*WORK REQUEST*: Write the records below out again exactly as given, with no images.

*DATA FOR THIS TASK*:
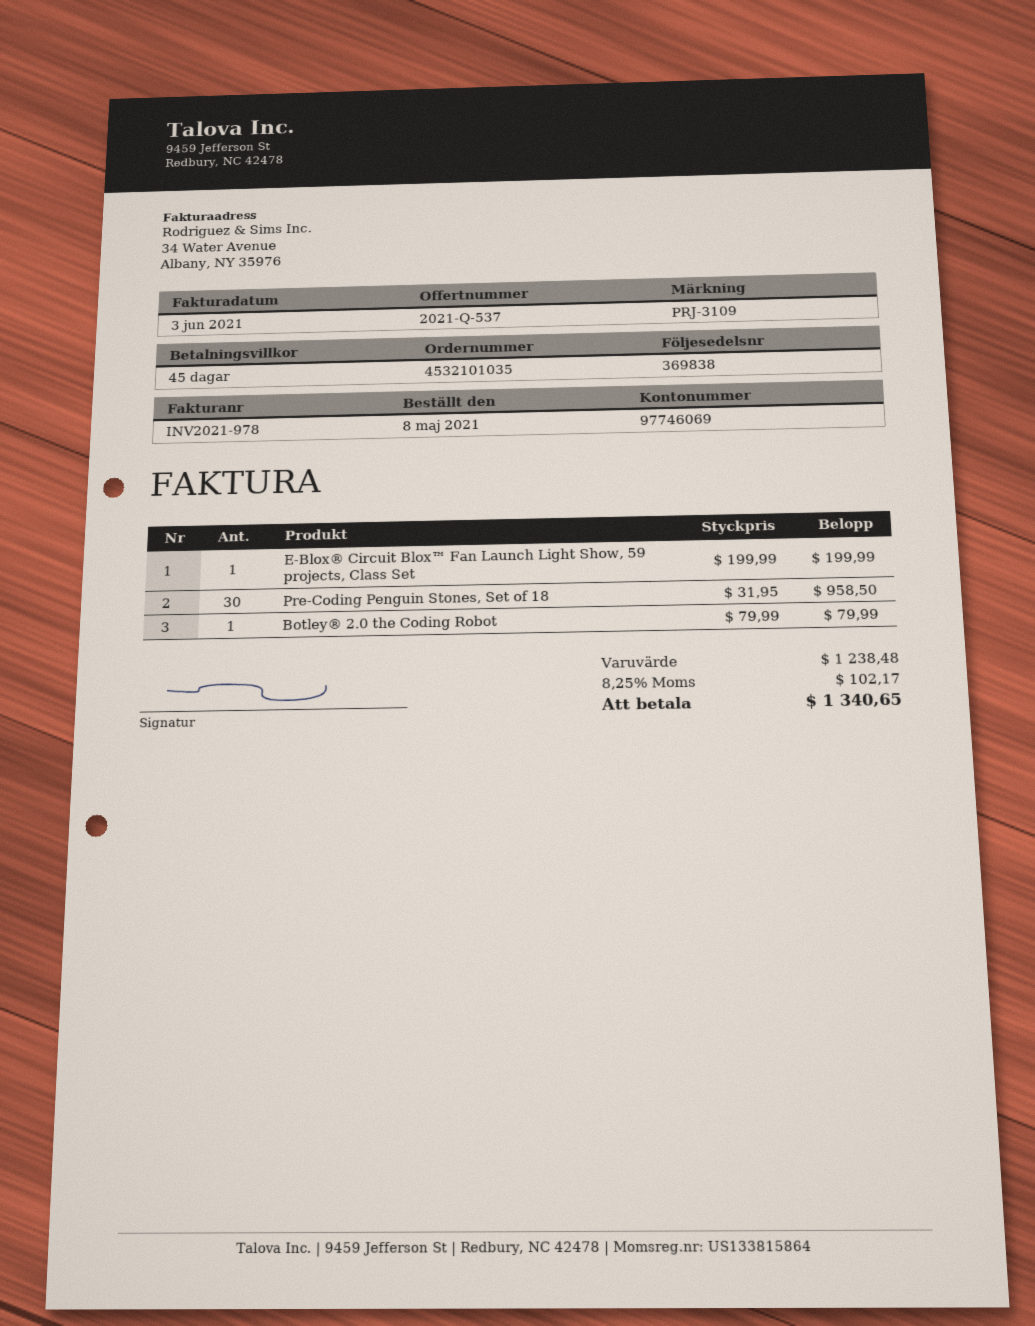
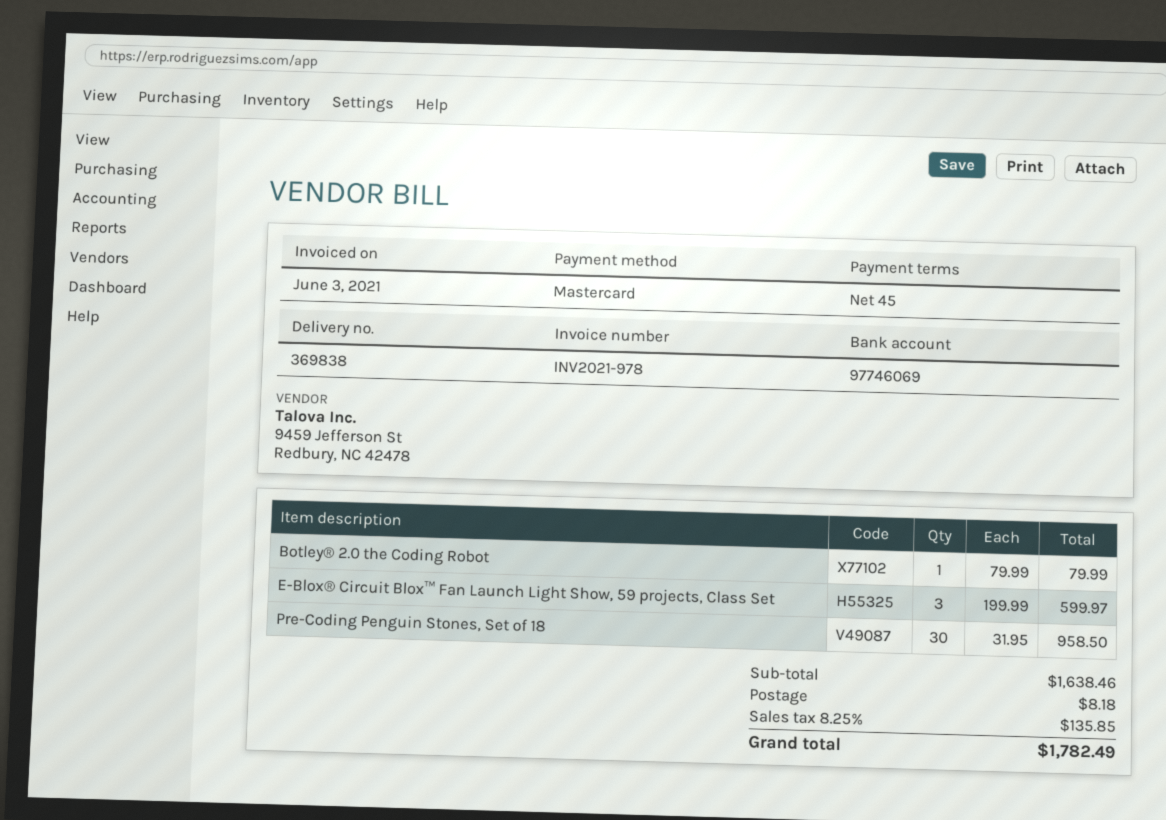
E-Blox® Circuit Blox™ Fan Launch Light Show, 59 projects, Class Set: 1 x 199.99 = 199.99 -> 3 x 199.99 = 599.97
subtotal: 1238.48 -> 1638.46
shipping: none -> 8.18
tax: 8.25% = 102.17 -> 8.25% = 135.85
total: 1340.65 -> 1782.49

*REPLY TO THE TASK*:
E-Blox® Circuit Blox™ Fan Launch Light Show, 59 projects, Class Set: 1 x 199.99 = 199.99 -> 3 x 199.99 = 599.97
subtotal: 1238.48 -> 1638.46
shipping: none -> 8.18
tax: 8.25% = 102.17 -> 8.25% = 135.85
total: 1340.65 -> 1782.49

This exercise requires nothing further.